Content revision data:
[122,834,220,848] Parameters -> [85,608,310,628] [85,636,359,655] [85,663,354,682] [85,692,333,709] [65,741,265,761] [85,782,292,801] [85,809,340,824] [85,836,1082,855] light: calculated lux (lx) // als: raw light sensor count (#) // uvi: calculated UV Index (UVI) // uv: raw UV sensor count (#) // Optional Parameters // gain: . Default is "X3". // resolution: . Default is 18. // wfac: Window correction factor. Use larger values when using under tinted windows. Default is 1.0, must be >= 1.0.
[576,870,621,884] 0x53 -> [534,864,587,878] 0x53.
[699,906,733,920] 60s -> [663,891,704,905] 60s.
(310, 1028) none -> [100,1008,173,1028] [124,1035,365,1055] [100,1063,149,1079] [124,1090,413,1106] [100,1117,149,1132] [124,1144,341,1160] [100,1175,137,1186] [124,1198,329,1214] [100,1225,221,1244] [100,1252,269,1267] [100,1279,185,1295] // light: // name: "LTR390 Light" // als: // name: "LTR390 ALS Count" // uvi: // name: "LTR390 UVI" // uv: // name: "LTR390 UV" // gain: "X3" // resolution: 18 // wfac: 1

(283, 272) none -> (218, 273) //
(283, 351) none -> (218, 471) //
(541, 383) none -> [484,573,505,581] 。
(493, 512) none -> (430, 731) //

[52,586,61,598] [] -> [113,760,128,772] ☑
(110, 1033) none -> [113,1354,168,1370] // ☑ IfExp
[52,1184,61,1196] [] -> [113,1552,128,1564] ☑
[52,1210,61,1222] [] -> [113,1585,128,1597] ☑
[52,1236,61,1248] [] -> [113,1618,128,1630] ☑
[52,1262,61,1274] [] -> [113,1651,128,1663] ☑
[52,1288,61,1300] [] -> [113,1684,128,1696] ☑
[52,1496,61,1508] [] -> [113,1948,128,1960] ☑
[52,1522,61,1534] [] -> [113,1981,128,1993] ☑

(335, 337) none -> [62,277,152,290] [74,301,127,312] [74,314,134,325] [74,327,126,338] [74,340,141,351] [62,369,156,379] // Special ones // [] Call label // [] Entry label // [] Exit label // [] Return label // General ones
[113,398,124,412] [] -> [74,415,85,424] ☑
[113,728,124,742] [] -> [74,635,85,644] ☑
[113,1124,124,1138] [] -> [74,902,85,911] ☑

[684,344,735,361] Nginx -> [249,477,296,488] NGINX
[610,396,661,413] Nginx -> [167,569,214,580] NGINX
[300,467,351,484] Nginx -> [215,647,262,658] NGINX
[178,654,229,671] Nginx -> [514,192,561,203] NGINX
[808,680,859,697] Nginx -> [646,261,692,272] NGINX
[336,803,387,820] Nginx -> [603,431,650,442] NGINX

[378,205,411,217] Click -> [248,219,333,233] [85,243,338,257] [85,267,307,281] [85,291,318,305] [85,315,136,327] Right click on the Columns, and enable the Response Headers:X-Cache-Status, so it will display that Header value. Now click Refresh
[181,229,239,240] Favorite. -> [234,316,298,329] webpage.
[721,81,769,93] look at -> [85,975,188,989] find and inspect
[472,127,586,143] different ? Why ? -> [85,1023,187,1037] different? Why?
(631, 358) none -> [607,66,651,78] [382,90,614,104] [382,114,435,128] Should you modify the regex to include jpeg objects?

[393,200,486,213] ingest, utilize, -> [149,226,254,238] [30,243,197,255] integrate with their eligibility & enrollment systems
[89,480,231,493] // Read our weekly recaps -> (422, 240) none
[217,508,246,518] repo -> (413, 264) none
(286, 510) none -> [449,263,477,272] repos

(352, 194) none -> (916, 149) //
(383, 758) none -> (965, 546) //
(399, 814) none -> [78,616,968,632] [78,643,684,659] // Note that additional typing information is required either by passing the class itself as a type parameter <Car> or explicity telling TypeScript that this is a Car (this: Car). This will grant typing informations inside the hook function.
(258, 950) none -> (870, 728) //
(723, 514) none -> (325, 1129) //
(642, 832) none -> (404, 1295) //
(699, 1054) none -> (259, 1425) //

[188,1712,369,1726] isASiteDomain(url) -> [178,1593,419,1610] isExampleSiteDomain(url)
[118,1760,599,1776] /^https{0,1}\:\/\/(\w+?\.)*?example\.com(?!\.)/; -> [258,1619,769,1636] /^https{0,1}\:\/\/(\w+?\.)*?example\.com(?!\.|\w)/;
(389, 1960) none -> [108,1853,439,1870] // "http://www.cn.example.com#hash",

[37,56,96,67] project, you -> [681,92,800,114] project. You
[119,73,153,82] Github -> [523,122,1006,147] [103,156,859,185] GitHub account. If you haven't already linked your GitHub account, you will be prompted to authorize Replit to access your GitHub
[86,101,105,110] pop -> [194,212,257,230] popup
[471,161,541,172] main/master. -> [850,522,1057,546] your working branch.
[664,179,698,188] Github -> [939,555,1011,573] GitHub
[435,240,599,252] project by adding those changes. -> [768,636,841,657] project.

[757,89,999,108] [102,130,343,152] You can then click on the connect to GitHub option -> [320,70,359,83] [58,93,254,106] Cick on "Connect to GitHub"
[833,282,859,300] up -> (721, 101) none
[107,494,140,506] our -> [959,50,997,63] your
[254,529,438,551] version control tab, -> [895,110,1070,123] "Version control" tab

Goal of the exercise: Nothing but the lines above from the one containing "(383, 758) none -> (965, 546) //" through the one containing "[471,161,541,172] main/master. ->" should appear in the answer, each repeated exactly.

Response to this task:
(383, 758) none -> (965, 546) //
(399, 814) none -> [78,616,968,632] [78,643,684,659] // Note that additional typing information is required either by passing the class itself as a type parameter <Car> or explicity telling TypeScript that this is a Car (this: Car). This will grant typing informations inside the hook function.
(258, 950) none -> (870, 728) //
(723, 514) none -> (325, 1129) //
(642, 832) none -> (404, 1295) //
(699, 1054) none -> (259, 1425) //

[188,1712,369,1726] isASiteDomain(url) -> [178,1593,419,1610] isExampleSiteDomain(url)
[118,1760,599,1776] /^https{0,1}\:\/\/(\w+?\.)*?example\.com(?!\.)/; -> [258,1619,769,1636] /^https{0,1}\:\/\/(\w+?\.)*?example\.com(?!\.|\w)/;
(389, 1960) none -> [108,1853,439,1870] // "http://www.cn.example.com#hash",

[37,56,96,67] project, you -> [681,92,800,114] project. You
[119,73,153,82] Github -> [523,122,1006,147] [103,156,859,185] GitHub account. If you haven't already linked your GitHub account, you will be prompted to authorize Replit to access your GitHub
[86,101,105,110] pop -> [194,212,257,230] popup
[471,161,541,172] main/master. -> [850,522,1057,546] your working branch.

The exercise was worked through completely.